Last week I attended a conference on medicine and gun violence in which a cross-section of researchers and clinicians focused on how to figure out if patients are at risk for gun violence and how to intervene appropriately when such a clinical situation appears to exist.  The problem raises medical, legal and ethical issues involving proper patient care, privacy, liability and other questions that the medical profession has been wrestling with for a long time but have really come home to roost this year.  Three states have now passed laws limiting the degree to which physicians can ask patients about guns and only a last-minute surge of votes from Democratic Senators who will shortly be replaced by Republicans allowed a Surgeon General to be confirmed whose views are decidedly anti-gun.

Throughout the conference I kept listening to presentations which were based on an assumption about medicine and guns which I’m not sure is really true.  And the assumption goes like this: in order to effectively raise the issue of gun risk, the physician must first determine whether a patient is, indeed, a risk to himself or others if he has access to a gun.  And if the physician determines that the patient is, in fact, a health risk if there’s a gun around, how do you determine the degree of gun access without invading the patient’s right to privacy or infringing on his right to own a gun whether he’s a risk for gun violence or not?

docs versus glocks                The reason I’m not comfortable with this assumption is because I happen to believe one simple thing about guns, namely, that if there is a gun lying around, locked or unlocked, the risk of gun injury is simply much greater than if the gun doesn’t exist.  To borrow a phrase from the late Elmore Leonard, “Don’t fool with guns in here, okay? The goddamn piece’s liable to go off.”  Now researchers can parse all the data with a fine-tooth comb from today until next year, but the bottom line is exactly what Leonard says: if it’s around sooner or later it’s going to go off.

Now don’t get me wrong.  I’m not anti-gun, no matter what many people who read this blog and others will choose to believe.  I currently own two black guns, a Colt H-Bar and a Ruger Mini-14, along with a Mossberg tactical shotgun, a Marlin 30-30, without doubt the single best deer gun ever made, and one of those Remington 700s in 270 Winchester which might go off even if the trigger isn’t pulled.  Not that I’m against handguns, for that matter, because I also own every Glock in 9, the two John Browning masterpieces, a Colt 1911 and a P-35, a Walther PP in 22, another Walther PP in 32, a little TPH for when I’m out walking in shorts, three or four K-frame Smiths and just for good measure, a S&W Model 39. And I almost forgot the two Sigs I own, the new little guys in 380 and 9. But I know one thing about all my toys – put a round in the chamber, pull the trigger and if someone’s standing in the direction in which the gun is pointed, they’re going down.

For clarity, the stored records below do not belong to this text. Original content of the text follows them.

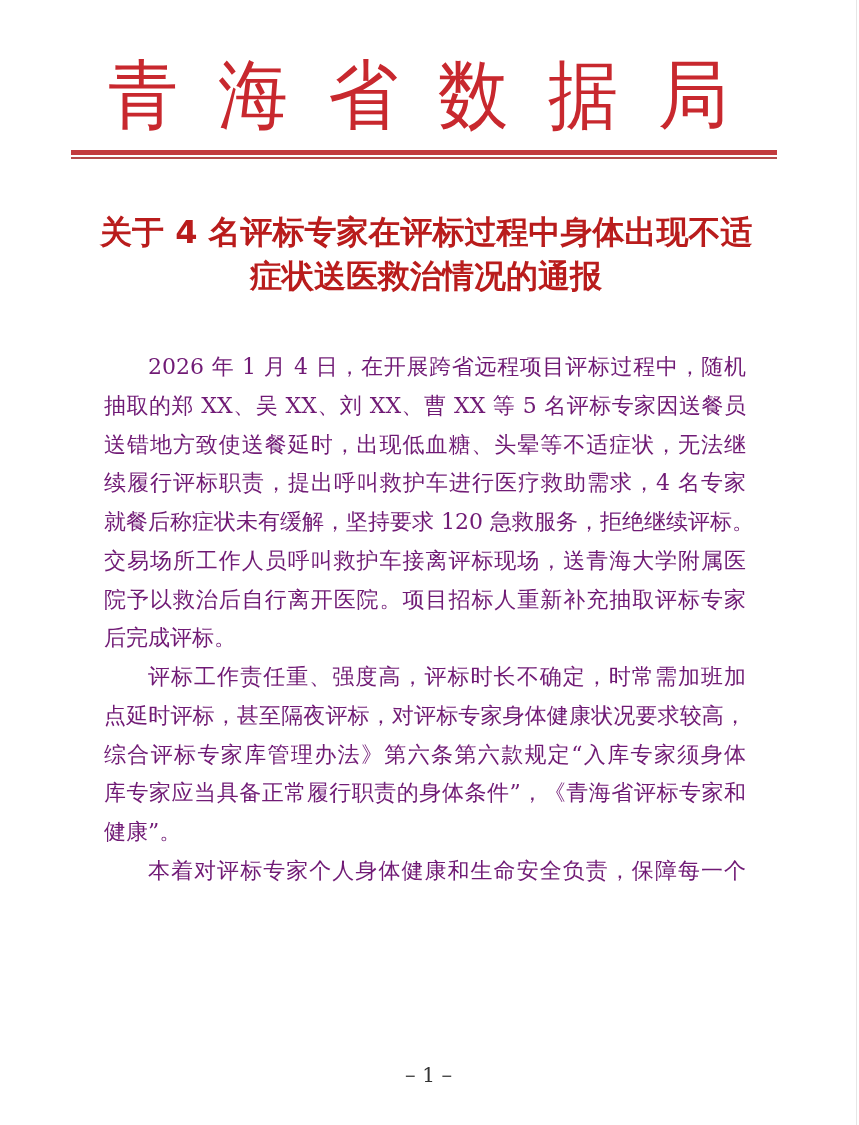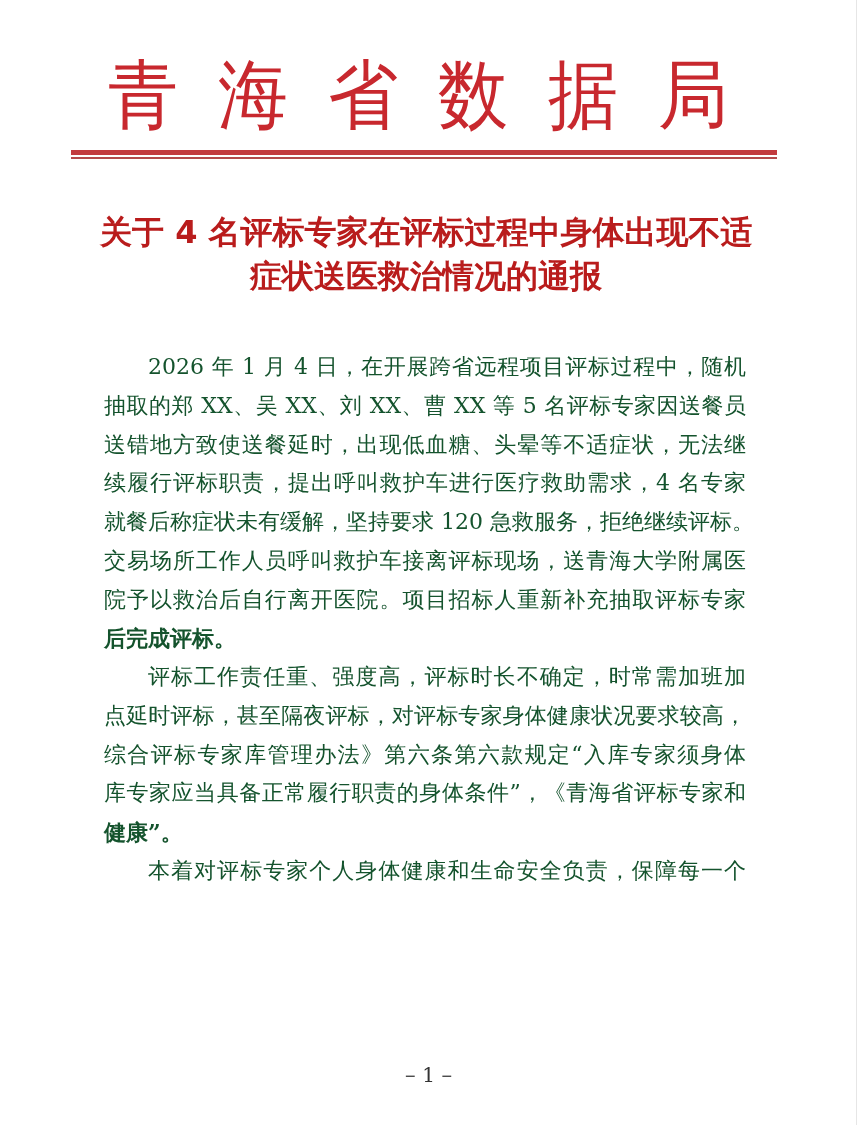"2026 年 1 月 4" .body { color: #14532d -> #701a75 }
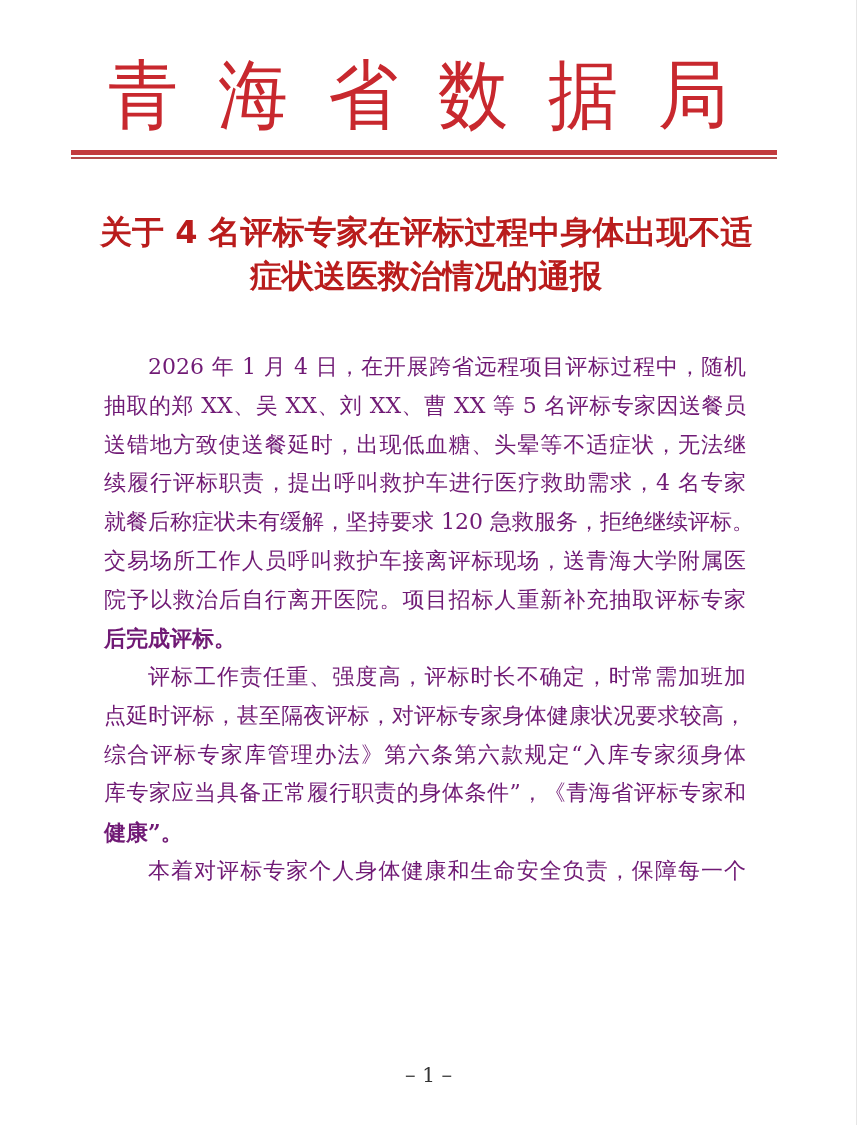"后完成评标。" .body .line.last { font-weight: bold -> none }
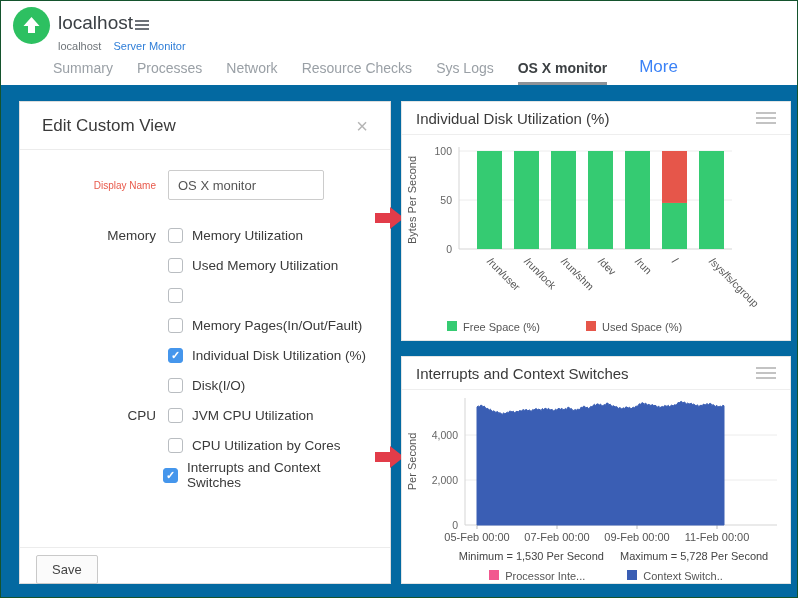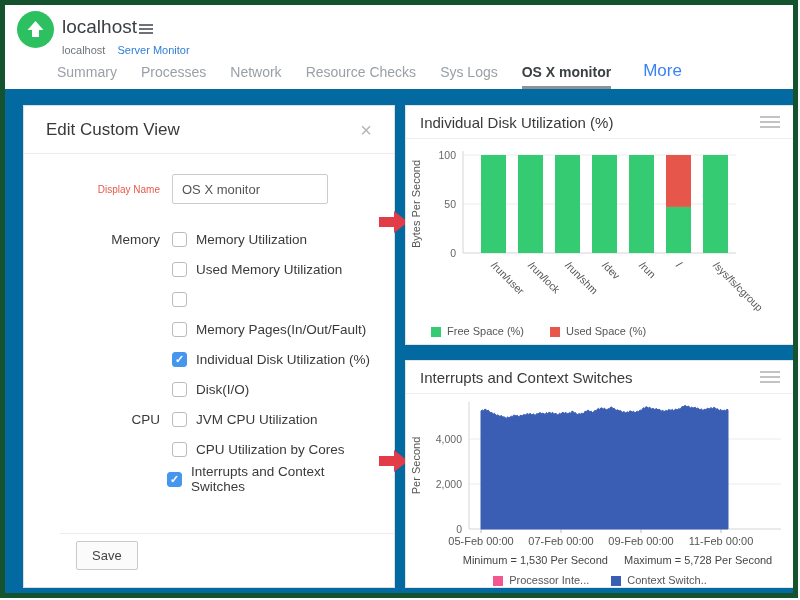"localhost" #app { border: 5px solid #14532d -> 1px solid #14532d }
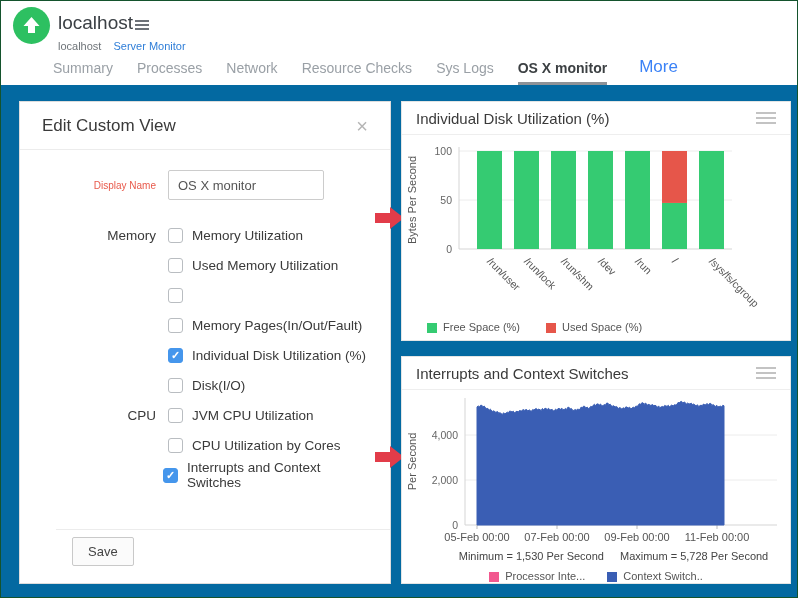"Free Space (%)" .legend-item { align-items: flex-end -> flex-start; margin-left: none -> 20px }
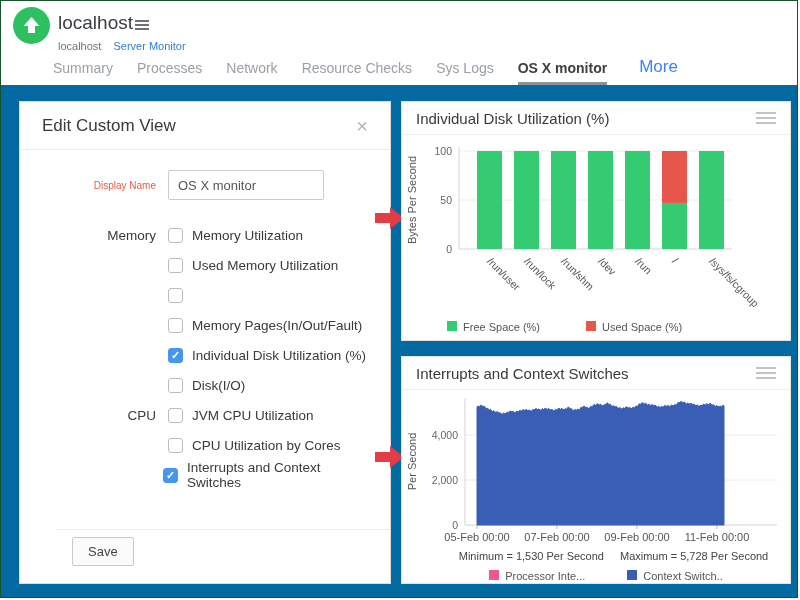"Save" .panel-footer { height: 54px -> 36px; margin-left: 36px -> none }
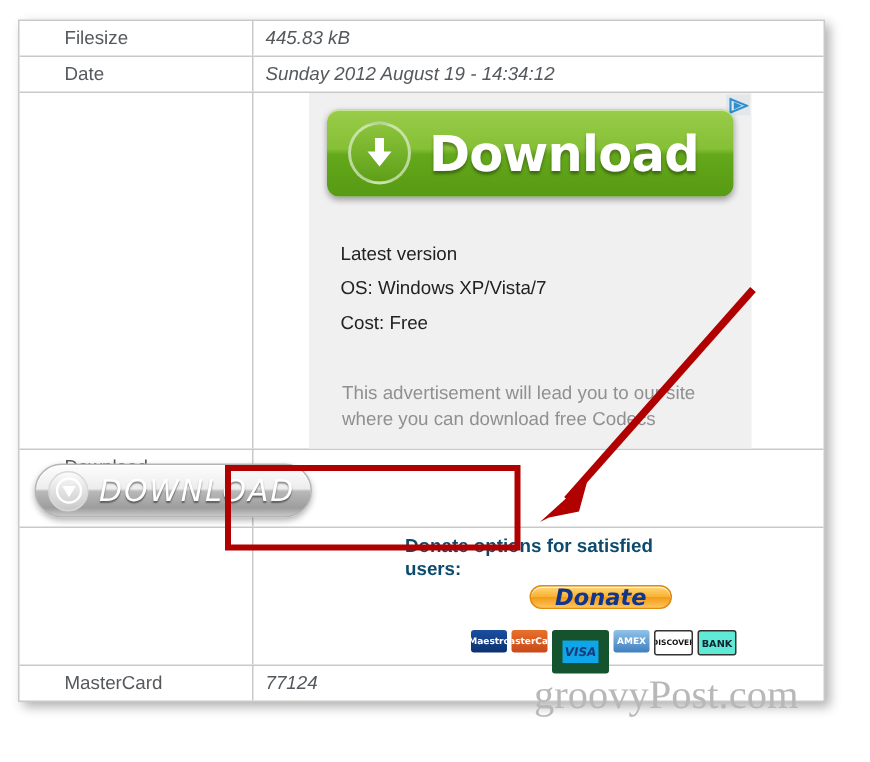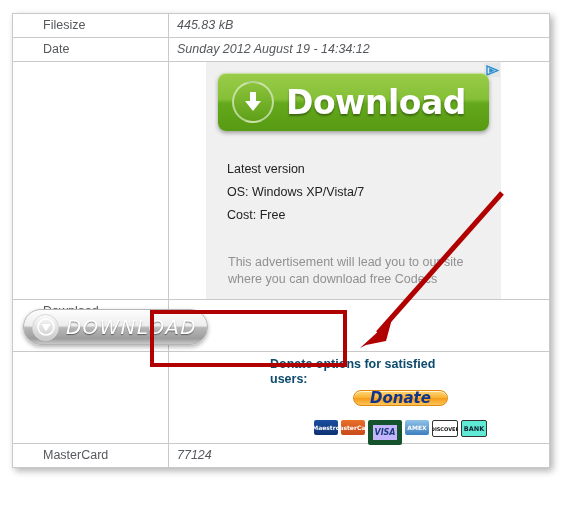"VISA" .card-visa { background: #c4b5fd -> #0ea5e9; border: 5px solid #14532d -> 7px solid #14532d }
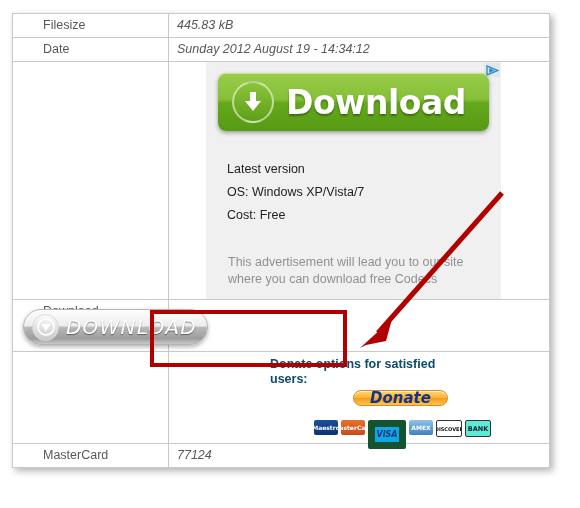"groovyPost.com" div.watermark { html: none -> <div>groovyPost.com</div> }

It’s all well and good that physicians are concerned about how to make guns safer, how to keep them out of the “wrong” hands, how to lock them up or lock them away.  But I think what doctors should do is always tell all their patients that a gun can cause real harm.  And they should say it again and again. My internist doesn’t ask whether I smoke before cautioning me not to light up a cigarette.  Pediatricians don’t ask parents whether they fasten the child’s seatbelt before reminding them to make sure the kids ride safe.  The role of the physician, every physician, is to reduce harm.  Not having a gun reduces harm.  The patient doesn’t agree with you, that’s fine.  But you did what is required and expected of you, which was to say something true about risk from guns.